I'm not going to drag in a number of links but you have plenty of information available that show housing starts have slowed dramatically over the last several years. Outside of the decline of housing other economic indicators are just now starting to turn to slower and slower growth rates.
Bottom line is I see no indication that we have yet hit the point that significant overall demand destruction plays a large role in the supply and demand equation for oil. Demand is still quite healthy.

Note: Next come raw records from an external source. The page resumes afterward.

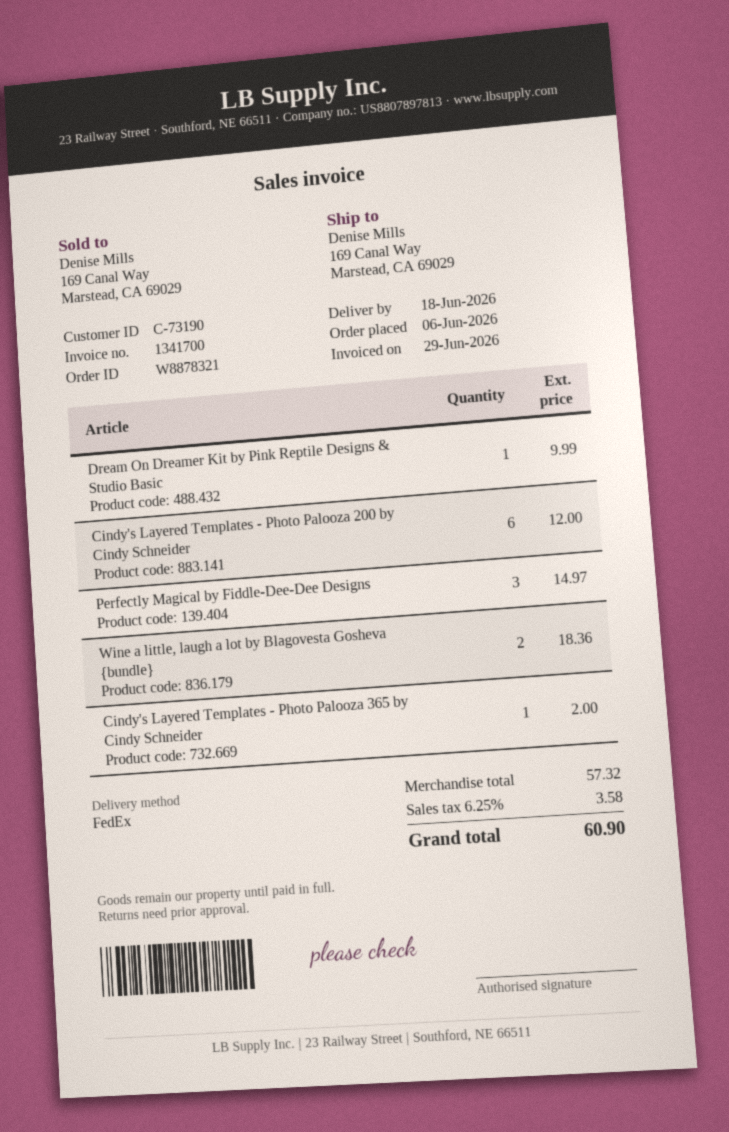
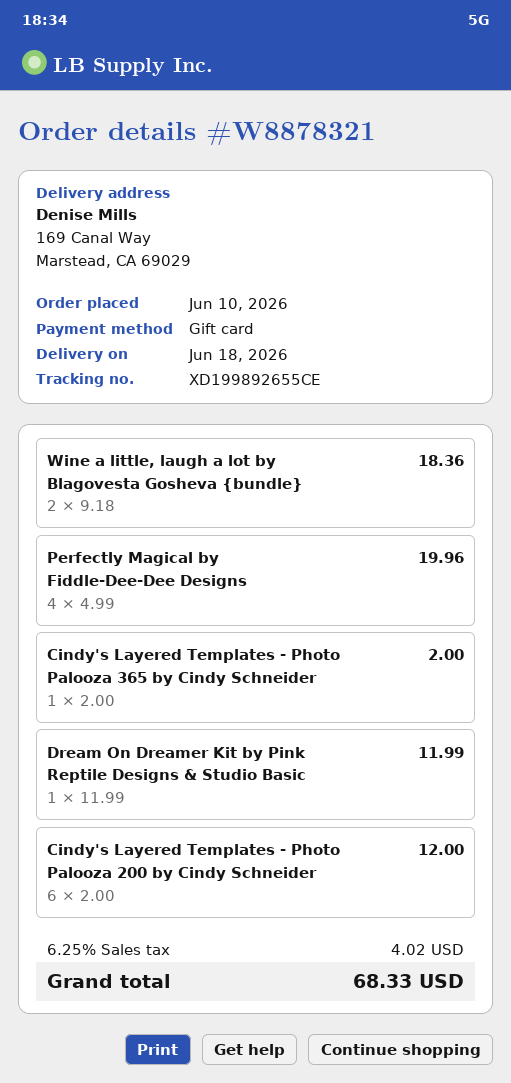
order date: 2026-06-06 -> 2026-06-10
Dream On Dreamer Kit by Pink Reptile Designs & Studio Basic: 1 for 9.99 -> 1 for 11.99
Perfectly Magical by Fiddle-Dee-Dee Designs: 3 for 14.97 -> 4 for 19.96
tax: 6.25% = 3.58 -> 6.25% = 4.02
total: 60.90 -> 68.33

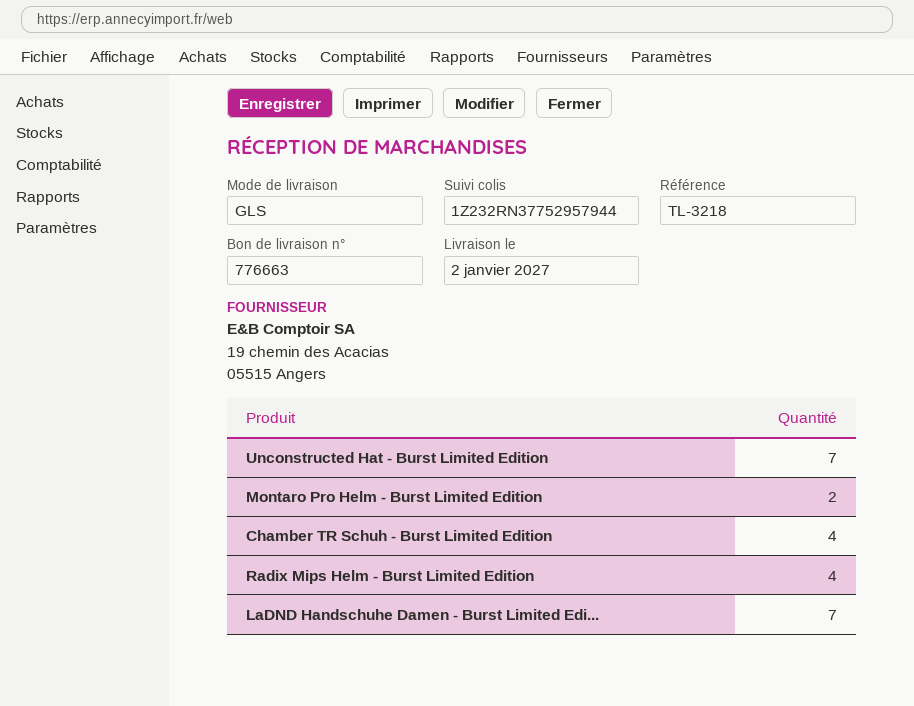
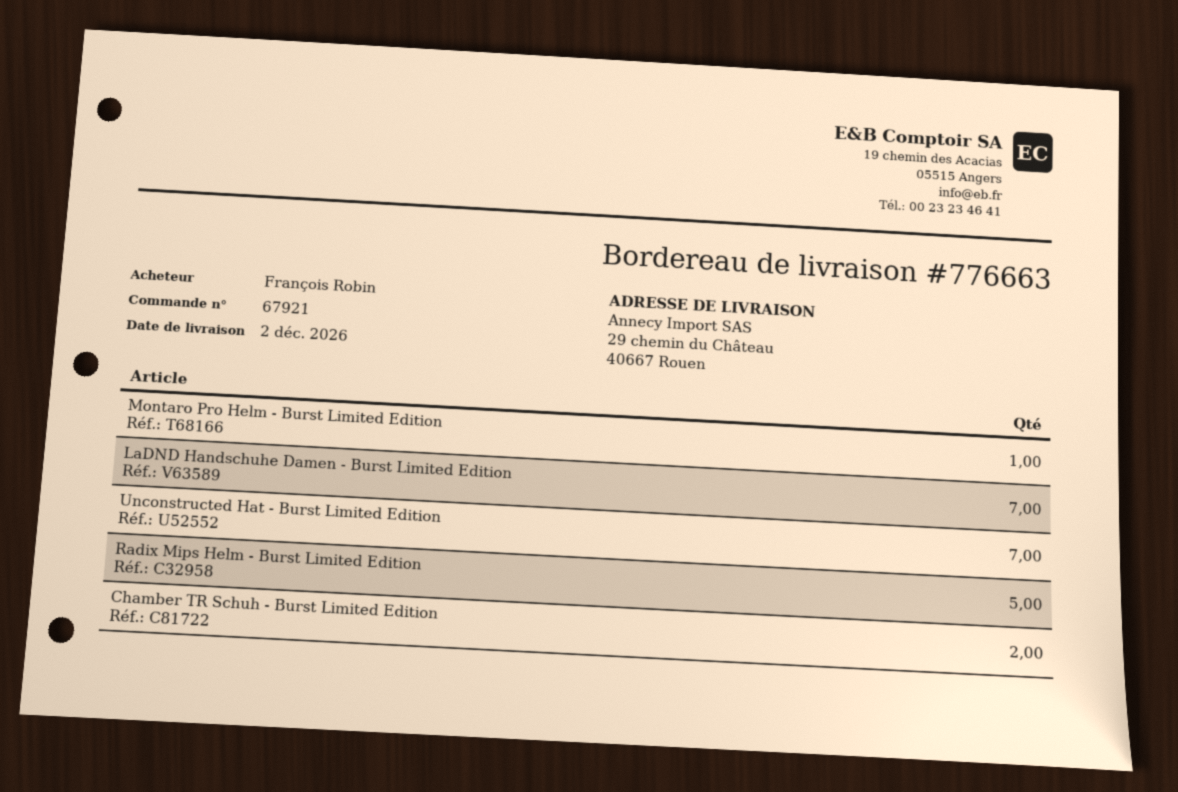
delivery date: 2027-01-02 -> 2026-12-02
Montaro Pro Helm - Burst Limited Edition: 2 -> 1
Chamber TR Schuh - Burst Limited Edition: 4 -> 2
Radix Mips Helm - Burst Limited Edition: 4 -> 5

I do believe at some point as the world wide recession begins in earnest we will see demand decline in concert with supply declines if this results in lower prices long term slowing the rate of increases or flat prices for oil is almost impossible to predict. But I can't see how you can take the worlds current economic data and come to the conclusion that demand for oil has dropped. At best the rate of increase in demand has slowed some right now in importing countries. I even agree its gone slightly negative for the US.
You keep claiming that oil demand destruction in the US is due to lower housing construction, but you keep not showing any evidence for that claim. So I went and looked.
Oil consumption does not seem to be broken out for the construction industry in the US, but it is for Canada, which should give a rough estimate of how the US industry works.
The Canadian construction industry consumed 36,000TJ of petroleum-derived products in 2002, or about 16kb/d. The US economy is about 10x larger than the Canadian economy, so the US construction industry would have used about 0.16Mb/d of oil in 2002. Presuming the US construction industry doubled in size between 2002 and its height in 2005, at its peak it would have used about 0.3Mb/d of oil, or about 1.5% of US oil consumption.
For reference, this is also about the amount used by the Australian construction sector, so the estimate of about 1-2% should be fairly robust.
Total private construction spending in the US is down about 15% from its peak. Accordingly, we would expect this to reduce oil use by the sector by 15%, leading to a drop of 15% of 2% of 20Mb/d, or about 0.06Mb/d.
Hence, evidence suggests that the drop in construction activity in the US can directly account for only about 10% of the drop in oil demand.
You're confusing correlation with causation. Housing crashes tend to happen at the same time as recessions, which tend to happen at the same time as people driving less.